Front-end code change data:
□ □ □ □ □ □ □
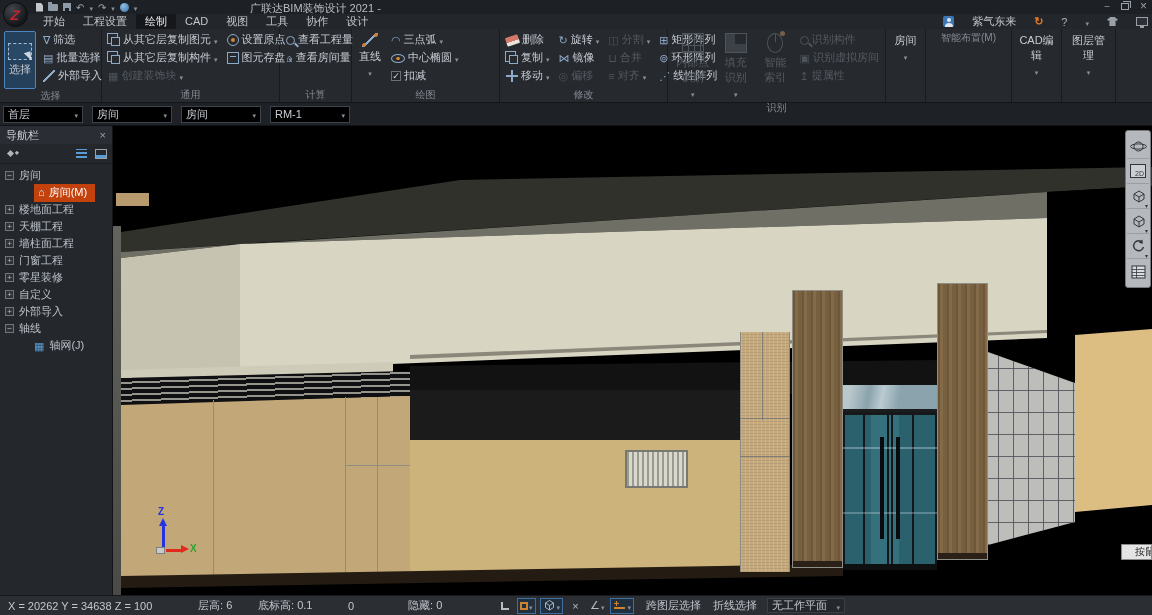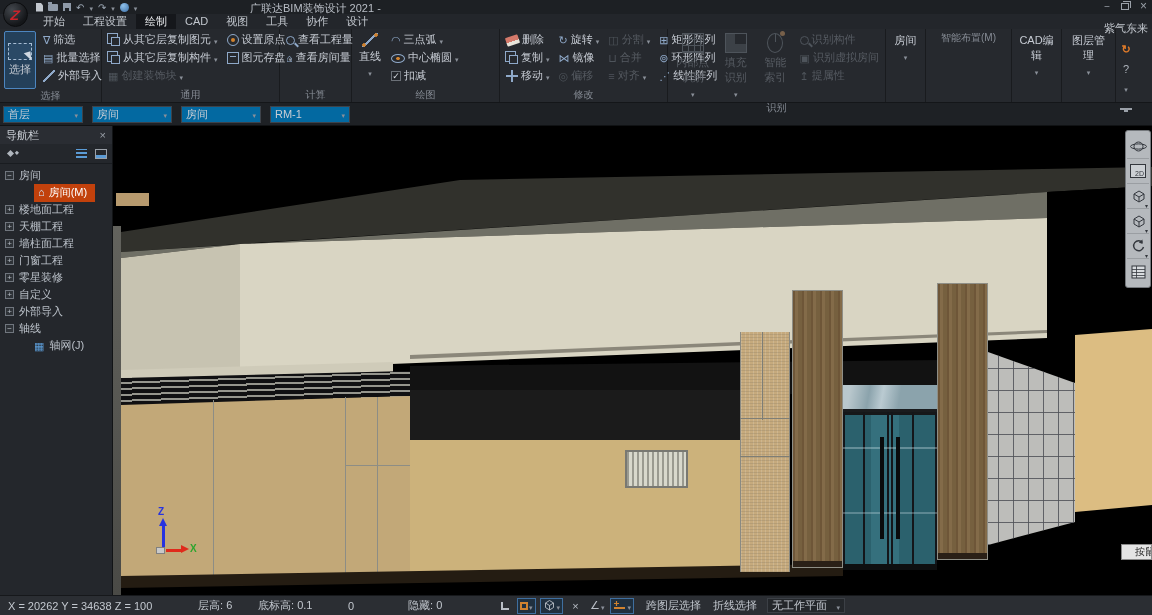--- a/index.html
+++ b/index.html
@@ -36,7 +36,7 @@
 .menurow { height:15px; background:#23262b; display:flex; align-items:center; padding-left:34px; position:relative; }
 .mtab { padding:0 9px; height:15px; line-height:15px; color:#c2c7ce; cursor:default; }
 .mtab.active { background:#15171b; color:#e9ebee; }
-.menuright { position:absolute; right:4px; top:0; height:15px; display:flex; align-items:center; gap:7px;flex-direction:column; }
+.menuright { position:absolute; right:4px; top:0; height:15px; display:flex; align-items:center; gap:18px; }
 .avatar { width:11px; height:11px; border-radius:2px; background:#3e76b5; position:relative; overflow:hidden; }
 .avatar::before { content:""; position:absolute; left:3.5px; top:1.5px; width:4px; height:4px; border-radius:50%; background:#dfe8f2; }
 .avatar::after { content:""; position:absolute; left:1.5px; top:6.5px; width:8px; height:5px; border-radius:4px 4px 0 0; background:#dfe8f2; }

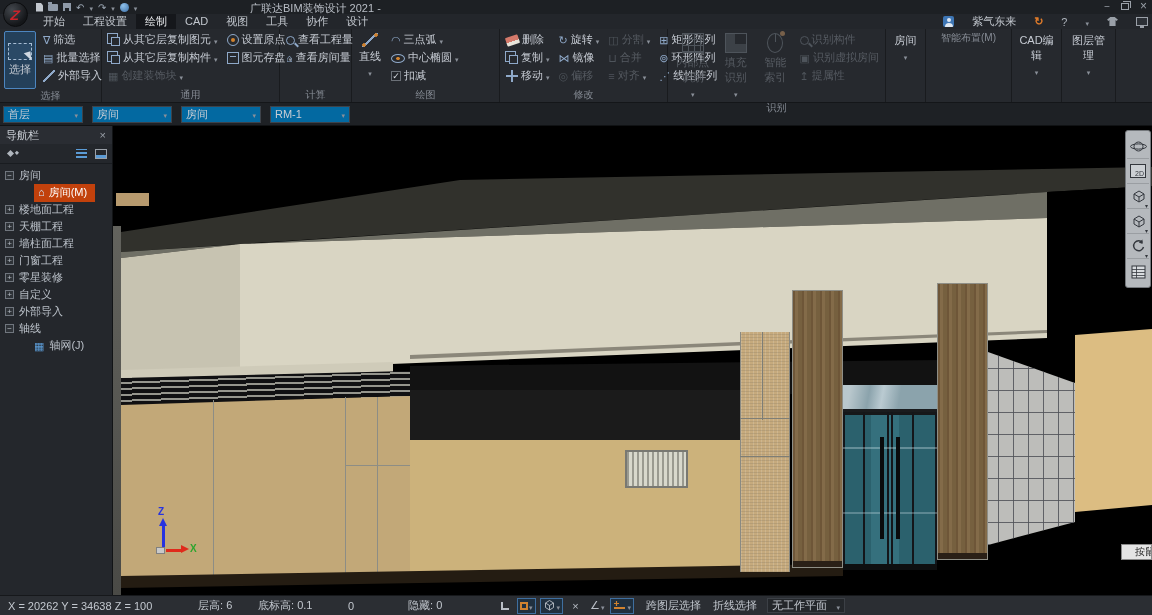--- a/index.html
+++ b/index.html
@@ -101,7 +101,7 @@
 
 
 .selbar { height:23px; background:#1e2125; display:flex; align-items:center; gap:9px; padding-left:3px; border-bottom:1px solid #101214; }
-.dd { width:80px; height:17px; background:#0369a1; border:1px solid #3d434b; display:flex; align-items:center; justify-content:space-between; padding:0 4px; color:#c8cdd4; }
+.dd { width:80px; height:17px; background:#000000; border:1px solid #3d434b; display:flex; align-items:center; justify-content:space-between; padding:0 4px; color:#c8cdd4; }
 
 
 .main { display:flex; height:469px; }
□ □ □ □ □ □ □
(WHAT YOU ARE ASKED TO DO): From the data above, copy each line where the string "menuright" appears.

(SOLUTION TO THIS TASK):
-.menuright { position:absolute; right:4px; top:0; height:15px; display:flex; align-items:center; gap:7px;flex-direction:column; }
+.menuright { position:absolute; right:4px; top:0; height:15px; display:flex; align-items:center; gap:18px; }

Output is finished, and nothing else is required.